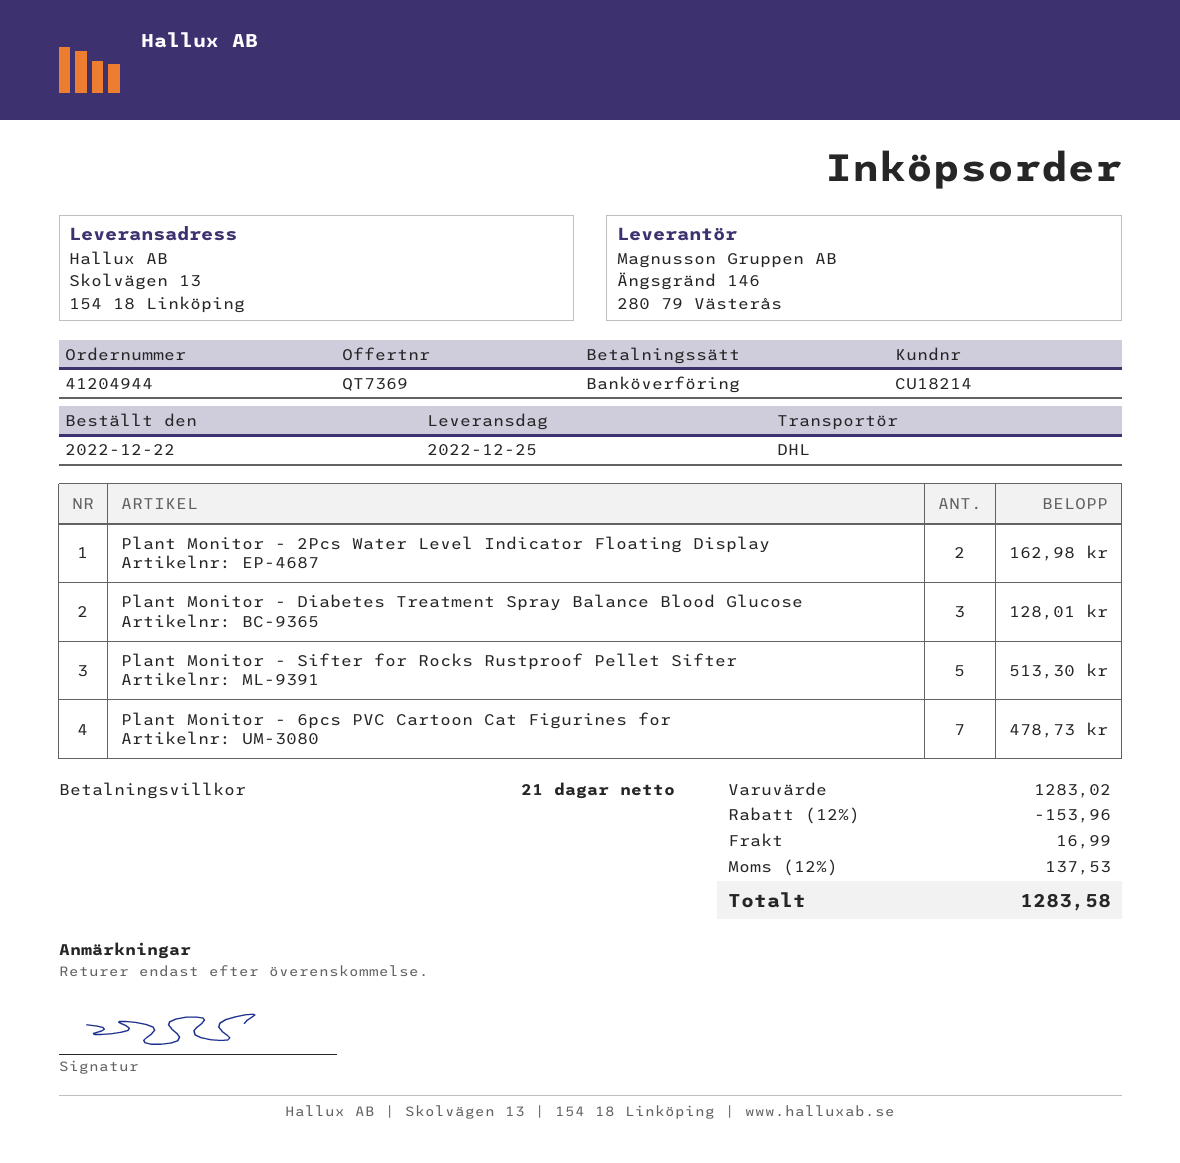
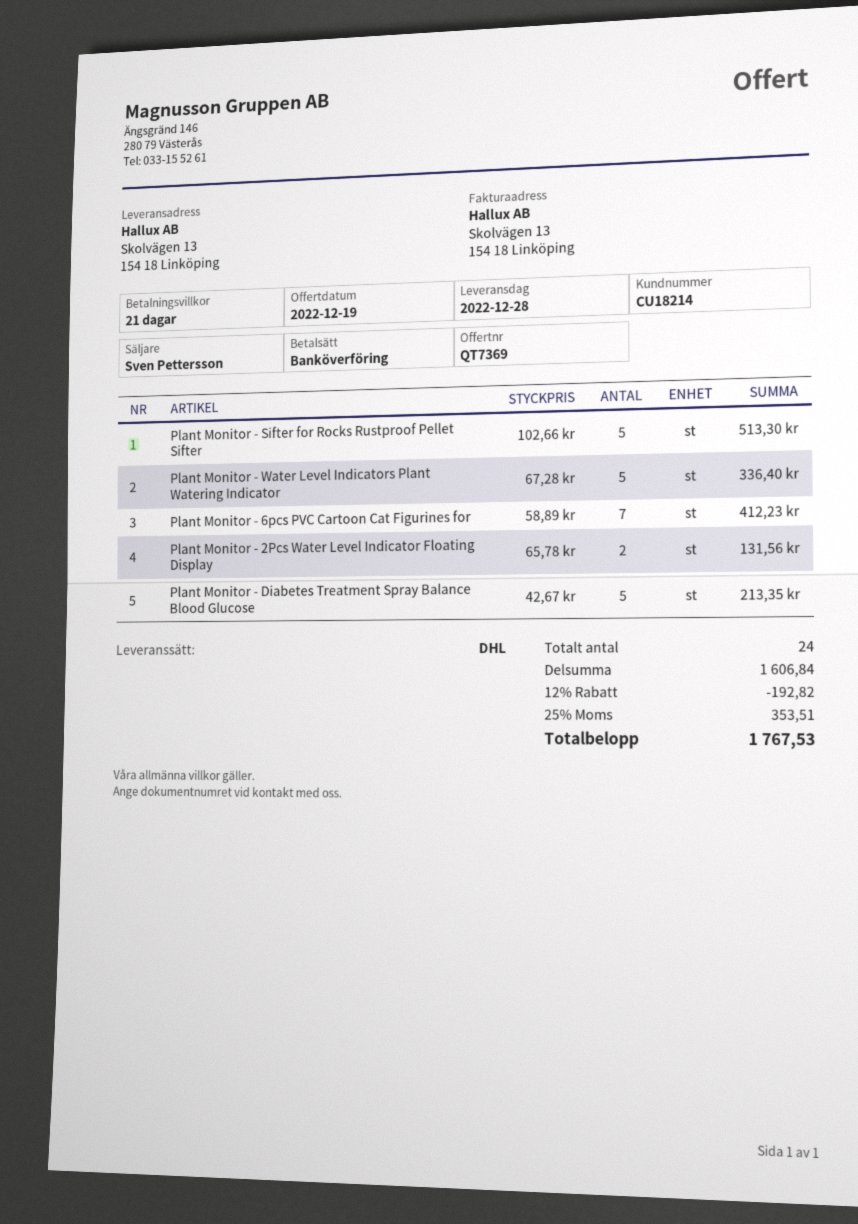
delivery date: 2022-12-25 -> 2022-12-28
Plant Monitor - 2Pcs Water Level Indicator Floating Display: 2 for 162.98 -> 2 for 131.56
Plant Monitor - Diabetes Treatment Spray Balance Blood Glucose: 3 for 128.01 -> 5 for 213.35
Plant Monitor - 6pcs PVC Cartoon Cat Figurines for: 7 for 478.73 -> 7 for 412.23
Plant Monitor - Water Level Indicators Plant Watering Indicator: none -> 5 for 336.40
subtotal: 1283.02 -> 1606.84
discount: 12% = 153.96 -> 12% = 192.82
shipping: 16.99 -> none
tax: 12% = 137.53 -> 25% = 353.51
total: 1283.58 -> 1767.53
------
WHAT YOU HAVE TO DO: Restate the records above in full and word for word, but do not carry over any pictures.

EXERCISE OUTPUT:
delivery date: 2022-12-25 -> 2022-12-28
Plant Monitor - 2Pcs Water Level Indicator Floating Display: 2 for 162.98 -> 2 for 131.56
Plant Monitor - Diabetes Treatment Spray Balance Blood Glucose: 3 for 128.01 -> 5 for 213.35
Plant Monitor - 6pcs PVC Cartoon Cat Figurines for: 7 for 478.73 -> 7 for 412.23
Plant Monitor - Water Level Indicators Plant Watering Indicator: none -> 5 for 336.40
subtotal: 1283.02 -> 1606.84
discount: 12% = 153.96 -> 12% = 192.82
shipping: 16.99 -> none
tax: 12% = 137.53 -> 25% = 353.51
total: 1283.58 -> 1767.53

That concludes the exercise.